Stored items
################

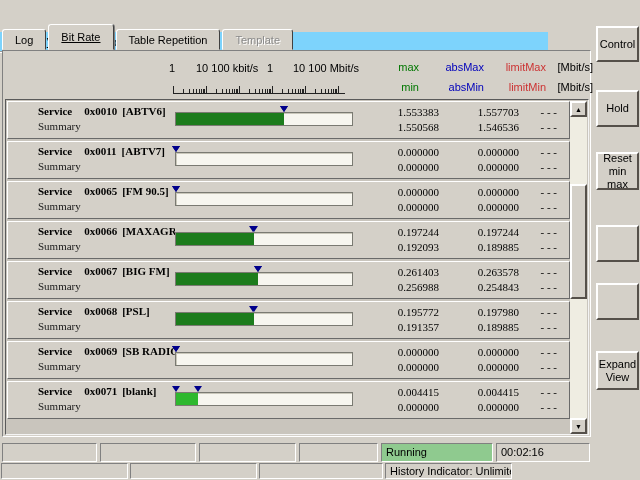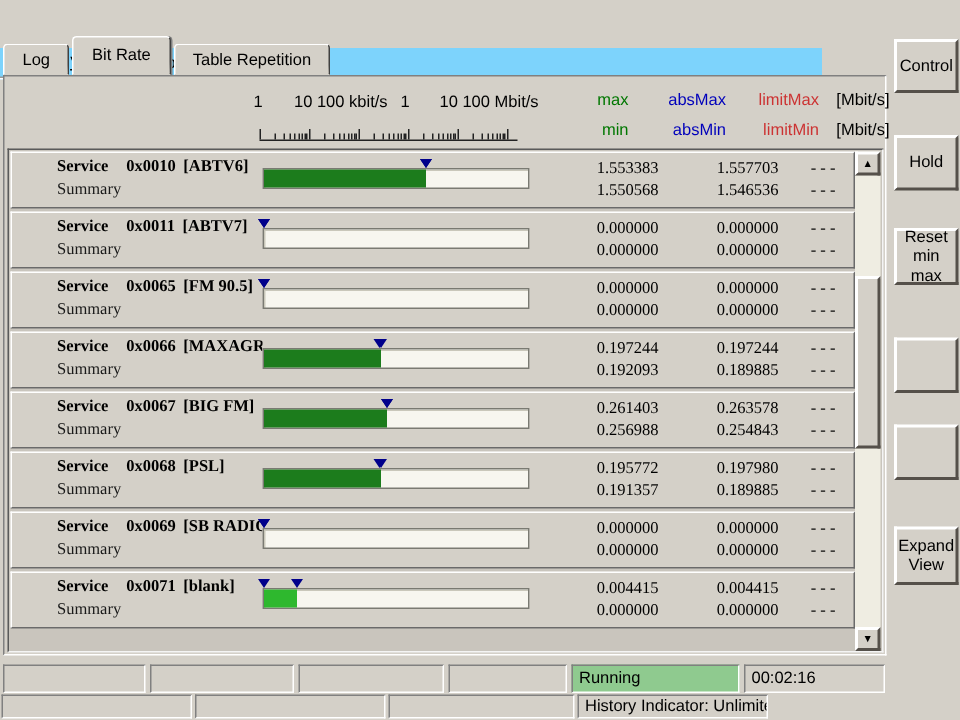--- a/index.html
+++ b/index.html
@@ -19,7 +19,7 @@
     border-radius:3px 3px 0 0;height:21px;line-height:21px;padding:0 12px;margin-right:2px;
     box-sizing:border-box;}
   .tab.active{height:26px;line-height:25px;font-weight:normal;z-index:3;
-    box-shadow:1px 0 0 #808080;}
+    box-shadow:1px 0 0 #808080;text-decoration:underline;}
   .tab.disabled{color:#8a8a8a;text-shadow:1px 1px 0 #fff;}
 
   

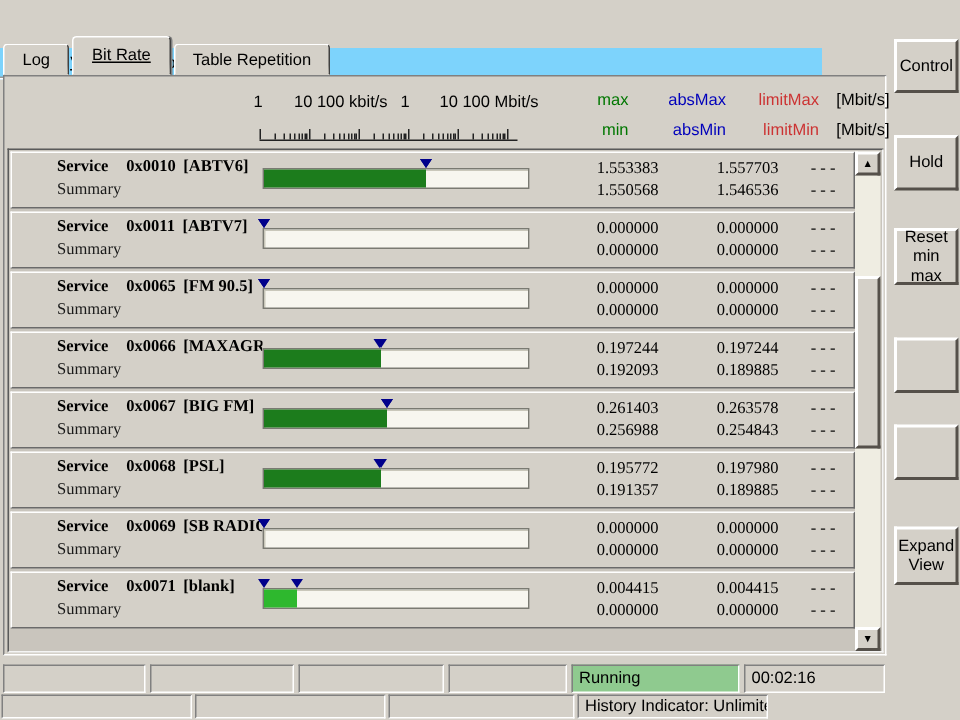--- a/index.html
+++ b/index.html
@@ -92,6 +92,7 @@
       <div class="tab">Log</div>
       <div class="tab active">Bit Rate</div>
       <div class="tab">Table Repetition</div>
+      <div class="tab disabled">Template</div>
     </div>
 
   <div class="main-panel"></div>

################

▸ Task goal
The line containing "-19,7 +19,7 @@" and every line after it, through the end of the records, are what you should retype exactly. Do not include the pictures.

▸ Answer for this exercise
@@ -19,7 +19,7 @@
     border-radius:3px 3px 0 0;height:21px;line-height:21px;padding:0 12px;margin-right:2px;
     box-sizing:border-box;}
   .tab.active{height:26px;line-height:25px;font-weight:normal;z-index:3;
-    box-shadow:1px 0 0 #808080;}
+    box-shadow:1px 0 0 #808080;text-decoration:underline;}
   .tab.disabled{color:#8a8a8a;text-shadow:1px 1px 0 #fff;}
 
   

--- a/index.html
+++ b/index.html
@@ -92,6 +92,7 @@
       <div class="tab">Log</div>
       <div class="tab active">Bit Rate</div>
       <div class="tab">Table Repetition</div>
+      <div class="tab disabled">Template</div>
     </div>
 
   <div class="main-panel"></div>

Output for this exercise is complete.